Leading world economies on Friday pledged $430 billion in new funding for the International Monetary Fund, more than doubling its lending power in a bid to protect the global economy from the euro-zone debt crisis.
The promised funds from the Group of 20 advanced and emerging economies aim to ensure the IMF can respond decisively should the debt problems that have engulfed three euro zone countries spread and threaten a fragile global recovery. “This is extremely important, necessary, an expression of collective resolve,” IMF Managing Director Christine Lagarde said. “Given the increase that has just taken place, we are north of a trillion dollars actually. So I was a bit mesmerized by the amount.”
The $1 trillion figure includes both the IMF’s existing and newly won resources, as well as loans already committed. The IMF would be able to use its increased firepower to help any country or region in need. But Europe’s crisis was the driving force behind the push for more funds, though officials and investors alike said it merely buys time for Europe to undertake more economic reforms.
Greece, Ireland and Portugal have already received bailouts. Investors now are worried that Italy and Spain, the euro zone’s third and fourth biggest economies, will fail to bring down their debt burdens quickly enough to satisfy financial markets and be forced to follow the same path. The IMF traditionally has provided aid to struggling emerging market nations, but the euro zone debt crisis has made big industrial economies a new focus. And emerging economies, which have been pressing for a greater say at the IMF, joined in pledging additional funds. In a central bank statement, China said it “will not be absent from the table” of increasing funds for the IMF, but it did not specify any amount.
GRAVEST ECONOMIC THREAET: Worries about the debt crisis have dominated talks among finance officials in Washington this week for the semi-annual meetings of the IMF and the World Bank, with Spain facing special scrutiny. The IMF has warned the crisis presents the gravest risk to global economic expansion, though the G20 said in its statement that the threat of a major blowup has started to recede. The IMF estimated in January it would need $600 billion in fresh funds, but Lagarde lowered that figure to $400 billion, saying actions Europe had taken to quell the crisis had cut the risk.
In foreign currency markets, investors welcomed the G20 move, giving a boost to the euro, which has enjoyed its best week since February.
But in a sign investors lack confidence that a big IMF war chest can draw a line under the region’s problems, both Spanish and Italian bonds faced pressure on Friday. The yield on Spain’s 10-year bond topped 6 percent before retreating..
David Keeble, global head of interest rate strategy at Credit Agricole Corp., said the expansion of the IMF’s coffers was only a start in resolving the euro zone crisis.
“The $430 billion is a nice enough size. I’m guessing that they’ll get a few billion more, although the market will no doubt come to the conclusion that no number is big enough,” he said.

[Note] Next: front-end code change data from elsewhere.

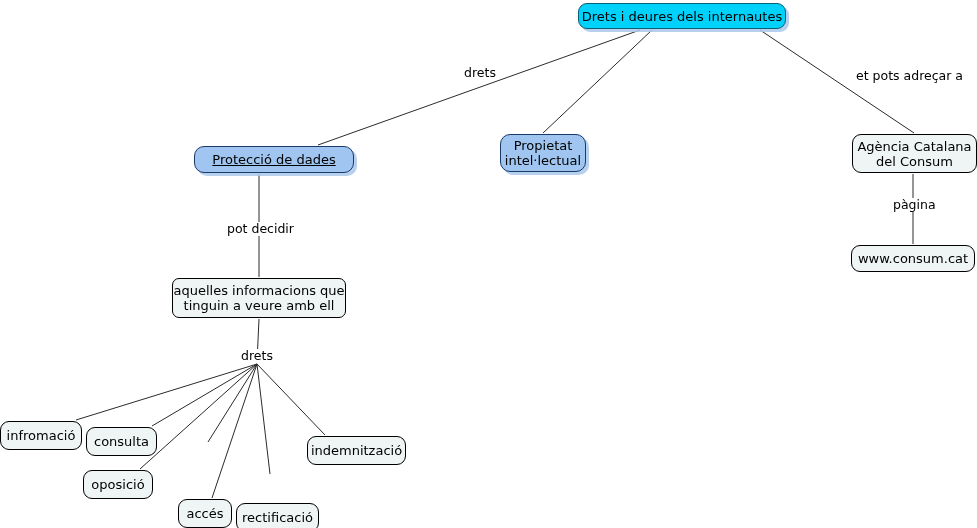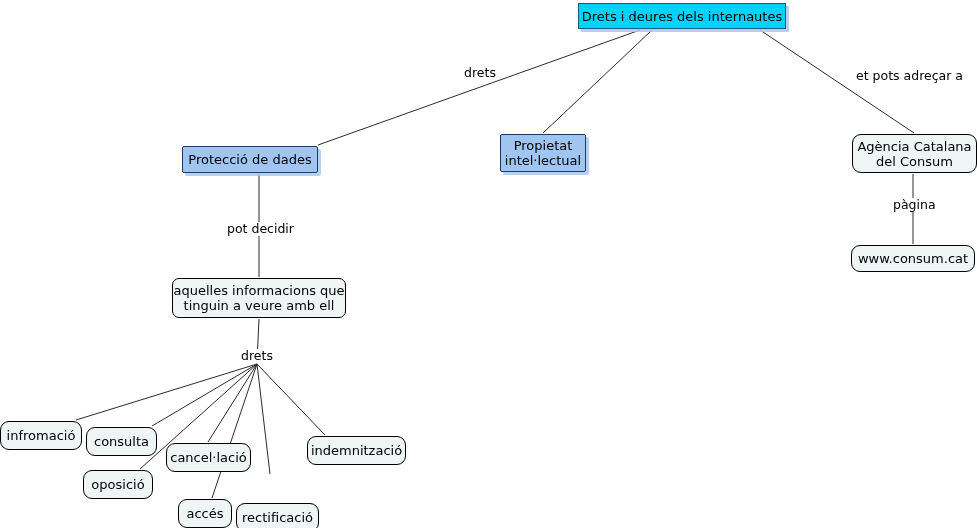--- a/index.html
+++ b/index.html
@@ -38,26 +38,26 @@
     color: #000000;
     white-space: pre;
     padding: 0 7px;
   }
   .node.plain {
     background: #eff4f4;
   }
   .node.blue {
     background: #9fc5f0;
     border-color: #1b3a66;
-    border-radius: 2px;
+    border-radius: 10px;
   }
   .node.cyan {
     background: #00d2fb;
     border-color: #0b5f73;
-    border-radius: 0;
+    border-radius: 9px;
   }
   .node.shadowed {
     box-shadow: 3px 3px 0 0 rgba(170, 200, 235, 0.85);
   }
   .edge-label {
     position: absolute;
     font-size: 12.5px;
     line-height: 14px;
     color: #000000;
     background: #ffffff;
@@ -79,32 +79,31 @@
       <line x1="259" y1="319" x2="257" y2="362" stroke="#2b2b2b" stroke-width="1"></line>
       <line x1="257" y1="364" x2="76" y2="420" stroke="#2b2b2b" stroke-width="1"></line>
       <line x1="257" y1="364" x2="152" y2="426" stroke="#2b2b2b" stroke-width="1"></line>
       <line x1="257" y1="364" x2="140" y2="469" stroke="#2b2b2b" stroke-width="1"></line>
       <line x1="257" y1="364" x2="208" y2="442" stroke="#2b2b2b" stroke-width="1"></line>
       <line x1="257" y1="364" x2="212" y2="498" stroke="#2b2b2b" stroke-width="1"></line>
       <line x1="257" y1="364" x2="270" y2="474" stroke="#2b2b2b" stroke-width="1"></line>
       <line x1="257" y1="364" x2="325" y2="435" stroke="#2b2b2b" stroke-width="1"></line>
     </svg>
 <div class="node cyan shadowed" style="left: 578px; top: 3px; width: 208px; height: 26px;">Drets i deures dels internautes</div>
-    <div class="node blue shadowed" style="left: 182px; top: 146px; width: 136px; height: 27px;">Protecció de dades</div>
+    <div class="node blue shadowed" style="left: 194px; top: 146px; width: 160px; height: 27px; text-decoration: underline;">Protecció de dades</div>
     <div class="node blue shadowed" style="left: 500px; top: 134px; width: 86px; height: 38px;">Propietat
 intel·lectual</div>
     <div class="node plain" style="left: 852px; top: 134px; width: 125px; height: 39px;">Agència Catalana
 del Consum</div>
     <div class="node plain" style="left: 851px; top: 245px; width: 124px; height: 27px;">www.consum.cat</div>
     <div class="node plain" style="left: 172px; top: 278px; width: 174px; height: 40px; border-radius: 7px;">aquelles informacions que
 tinguin a veure amb ell</div>
     <div class="node plain" style="left: 0px; top: 421px; width: 82px; height: 29px;">infromació</div>
     <div class="node plain" style="left: 86px; top: 427px; width: 71px; height: 29px;">consulta</div>
     <div class="node plain" style="left: 83px; top: 470px; width: 70px; height: 29px;">oposició</div>
-    <div class="node plain" style="left: 166px; top: 443px; width: 85px; height: 29px;">cancel·lació</div>
     <div class="node plain" style="left: 178px; top: 499px; width: 54px; height: 29px;">accés</div>
     <div class="node plain" style="left: 236px; top: 503px; width: 83px; height: 29px;">rectificació</div>
     <div class="node plain" style="left: 287px; top: 436px; width: 99px; height: 29px; margin-left: 20px;">indemnització</div>
     <div class="edge-label" style="left: 461px; top: 66px;">drets</div>
     <div class="edge-label" style="left: 853px; top: 69px;">et pots adreçar a</div>
     <div class="edge-label" style="left: 224px; top: 222px;">pot decidir</div>
     <div class="edge-label" style="left: 890px; top: 198px;">pàgina</div>
     <div class="edge-label" style="left: 238px; top: 349px;">drets</div>
   </div>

Indeed, IMF officials said the new funds would only buy time for Europe to continue difficult economic reforms. Tensions over whether European countries are sufficiently committed to making deep and painful cuts to their budget deficits or whether European Union policymakers have dug deeply enough into their own pockets have plagued G20 talks over financial resources. Lagarde defended Europe’s actions to date, saying its package of fiscal, financial and monetary measures taken in recent months were “sufficient.” However, the head of the IMF’s steering committee, the Singapore finance minister Tharman Shanmugaratnam, was more cautious. “Whether Europe has done enough to build up its firewall depends really on its reforms,” he said, speaking alongside Lagarde. “If its reforms lose credibility, if its reforms lose momentum, then quite frankly the firewall is not enough. So it depends entirely on the commitment to reform.” Not all G20 members were committing new funds. The United States has said it has already done enough by providing dollar liquidity for European banks and Canada has said Europe needs to do more to erect a financial firewall, although it did not close the door completely. “Circumstances could change,” Canadian Finance Minister Jim Flaherty said.
EMERGING MARKETS: Emerging markets won assurances from their G20 partners that their growing economic clout would be rewarded over time with greater voting power in the IMF, known as quotas – an issue that was central to winning their support. “We conditioned the money to the completion of the IMF’s quota reform so that emerging countries have larger representation – that was accepted,” Brazilian Finance Minister Guido Mantega said after the G20 meeting. While the BRICS group of leading emerging nations – which also includes Russia, India, China and South Africa – have agreed to provide more money, the exact amount each country will chip in was not announced. The issue now goes to the G20 leaders’ summit in Los Cabos, Mexico, in June.
The BRICS countries are especially frustrated that the United States is stalling over implementing a 2010 voting reform deal, which would reduce Europe’s dominance on the IMF board and give China the No. 3 position. Danish Finance Minister Margrethe Vestage said the European Union would go ahead and give up two IMF board seats later this year as planned.
The G20 communique reaffirmed members would redistribute IMF power by the October meeting, and stick to plans to revisit voting shares next year. This action would recognize that the world economy has changed substantially in view of strong growth in dynamic emerging markets, the communique said, meaning that emerging economies should have greater clout at the IMF.